A new technique developed by researchers at North Carolina State University improves the ability of artificial intelligence (AI) programs to identify 3D objects. Called MonoCon, the technique also helps AI learn how the 3D objects relate to each other in space by using 2D images.
MonoCon could potentially have a wide range of applications, including helping autonomous vehicles navigate around other vehicles using 2D images received from an onboard camera. It could also play a role in manufacturing and robotics.
Tianfu Wu is corresponding author of the research paper and an assistant professor of electrical and computer engineering at North Carolina State University.
“We live in a 3D world, but when you take a picture, it records that world in a 2D image,” says Wu.
“AI programs receive visual input from cameras. So if we want AI to interact with the world, we need to ensure that it is able to interpret what 2D images can tell it about 3D space. In this research, we are focused on one part of that challenge: how we can get AI to accurately recognize 3D objects — such as people or cars — in 2D images, and place those objects in space,” Wu continues.
Autonomous vehicles often rely on lidar to navigate 3D space. Lidar, which uses lasers to measure distance, is expensive, meaning autonomous systems don’t include a lot of redundancy. To put dozens of lidar sensors on a mass-produced driverless car would be incredibly expensive.
“But if an autonomous vehicle could use visual inputs to navigate through space, you could build in redundancy,” Wu says. “Because cameras are significantly less expensive than lidar, it would be economically feasible to include additional cameras — building redundancy into the system and making it both safer and more robust.
“That's one practical application. However, we're also excited about the fundamental advance of this work: that it is possible to get 3D data from 2D objects.”
Training the AI
MonoCon can identify 3D objects in 2D images before placing them in a “bounding box,” which tells the AI the outside edges of the object.

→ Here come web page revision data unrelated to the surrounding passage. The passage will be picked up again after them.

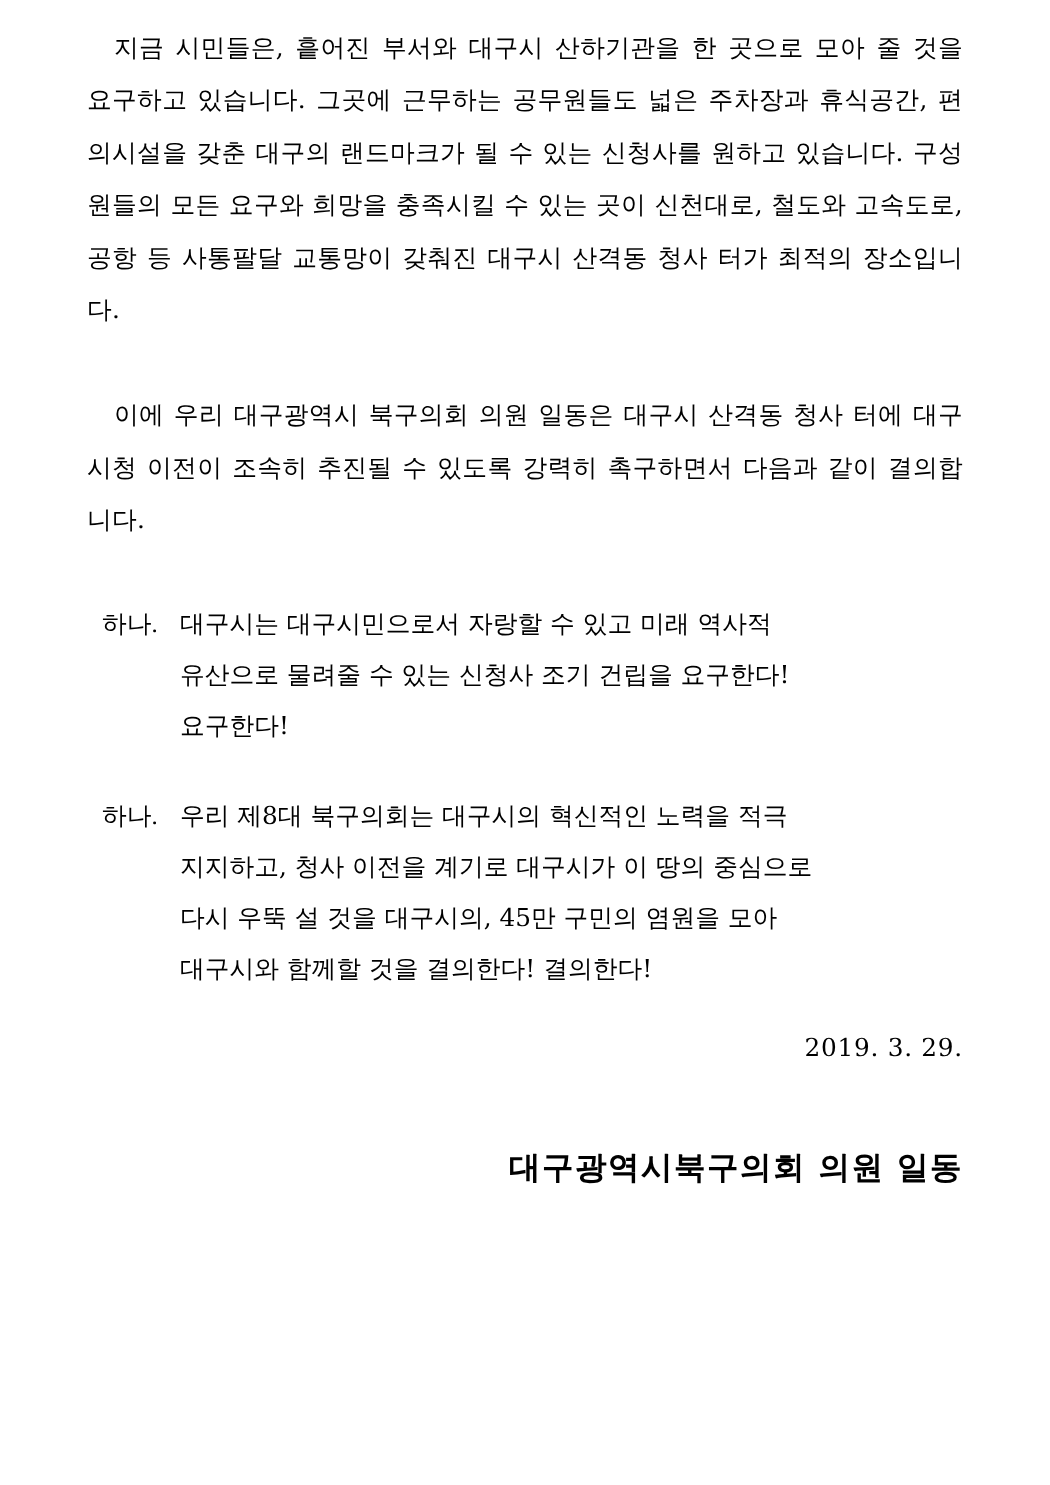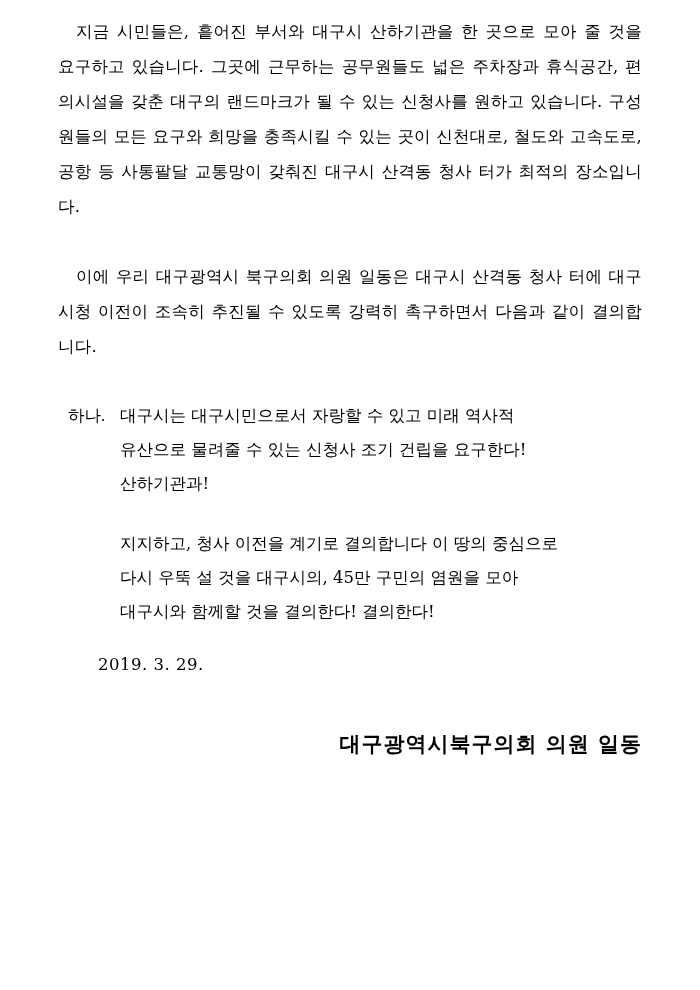"산하기관과!" span { text: 산하기관과 -> 요구한다 }
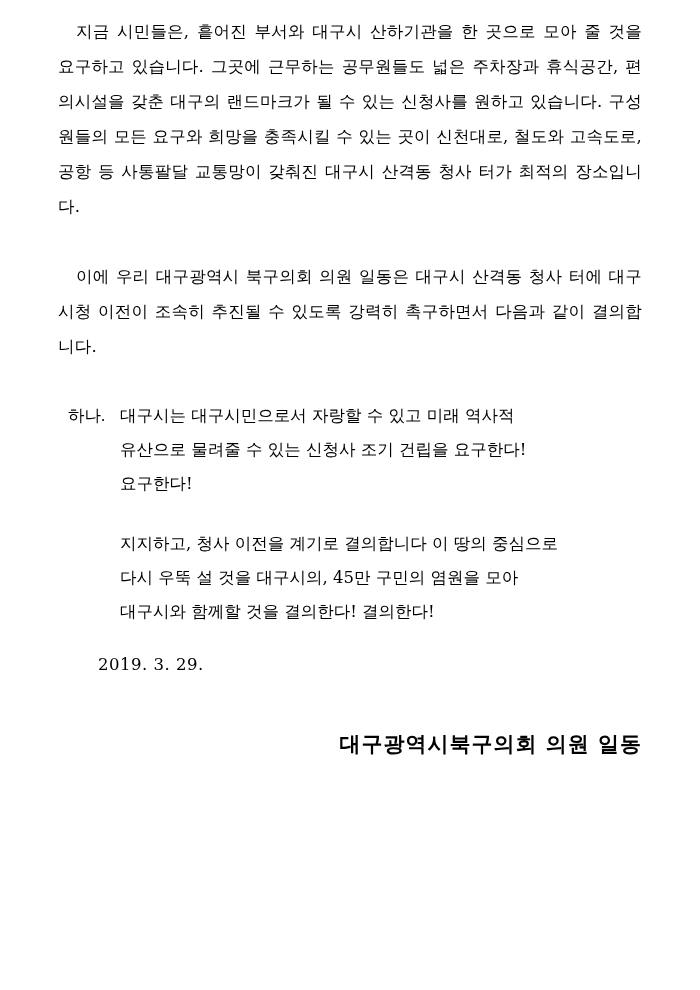"하나. 우리 제8대 북구의회는 대구시의" div.res-line { html: none -> <div><span>하나.</span><span>우리 제8대 북구의회는 대구시의 혁신적인 노력을 적극</span></div> }
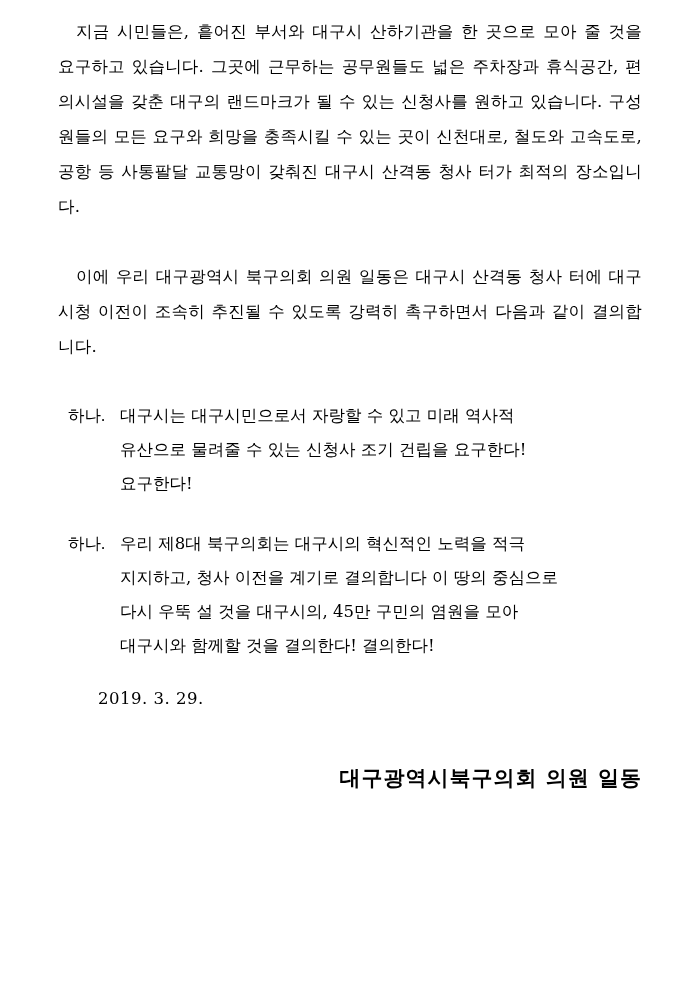"지지하고, 청사 이전을 계기로 결의합니다" span { text: 결의합니다 -> 대구시가 }
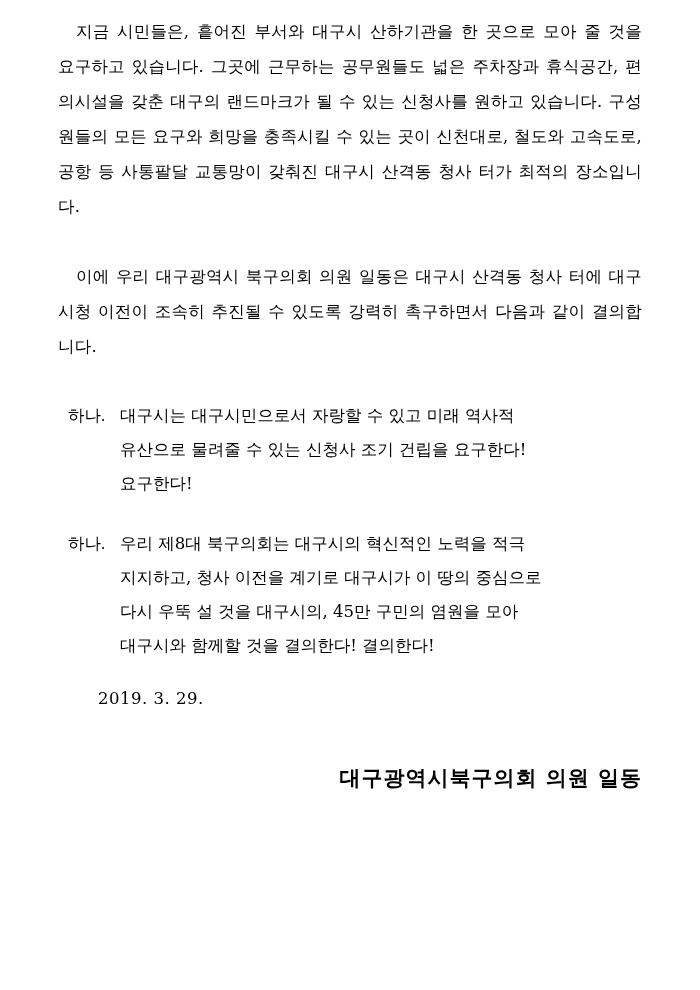"2019. 3. 29." .date-line { text-align: left -> right }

“What sets our work apart is how we train the AI, which builds on previous training techniques,” Wu says. “Like the previous efforts, we place objects in 3D bounding boxes while training the AI. However, in addition to asking the AI to predict the camera-to-object distance and the dimensions of the bounding boxes, we also ask the AI to predict the locations of each of the box's eight points and its distance from the center of the bounding box in two dimensions. We call this ‘auxiliary context,' and we found that it helps the AI more accurately identify and predict 3D objects based on 2D images.
“The proposed method is motivated by a well-known theorem in measure theory, the Cramér-Wold theorem. It is also potentially applicable to other structured-output prediction tasks in computer vision.”
MonoCon was tested with a widely used benchmark data set called KITTI.
“At the time we submitted this paper, MonoCon performed better than any of the dozens of other AI programs aimed at extracting 3D data on automobiles from 2D images,” Wu says.
The team will now look to scale up the process with larger datasets.
“Moving forward, we are scaling this up and working with larger datasets to evaluate and fine-tune MonoCon for use in autonomous driving,” Wu says. “We also want to explore applications in manufacturing, to see if we can improve the performance of tasks such as the use of robotic arms.”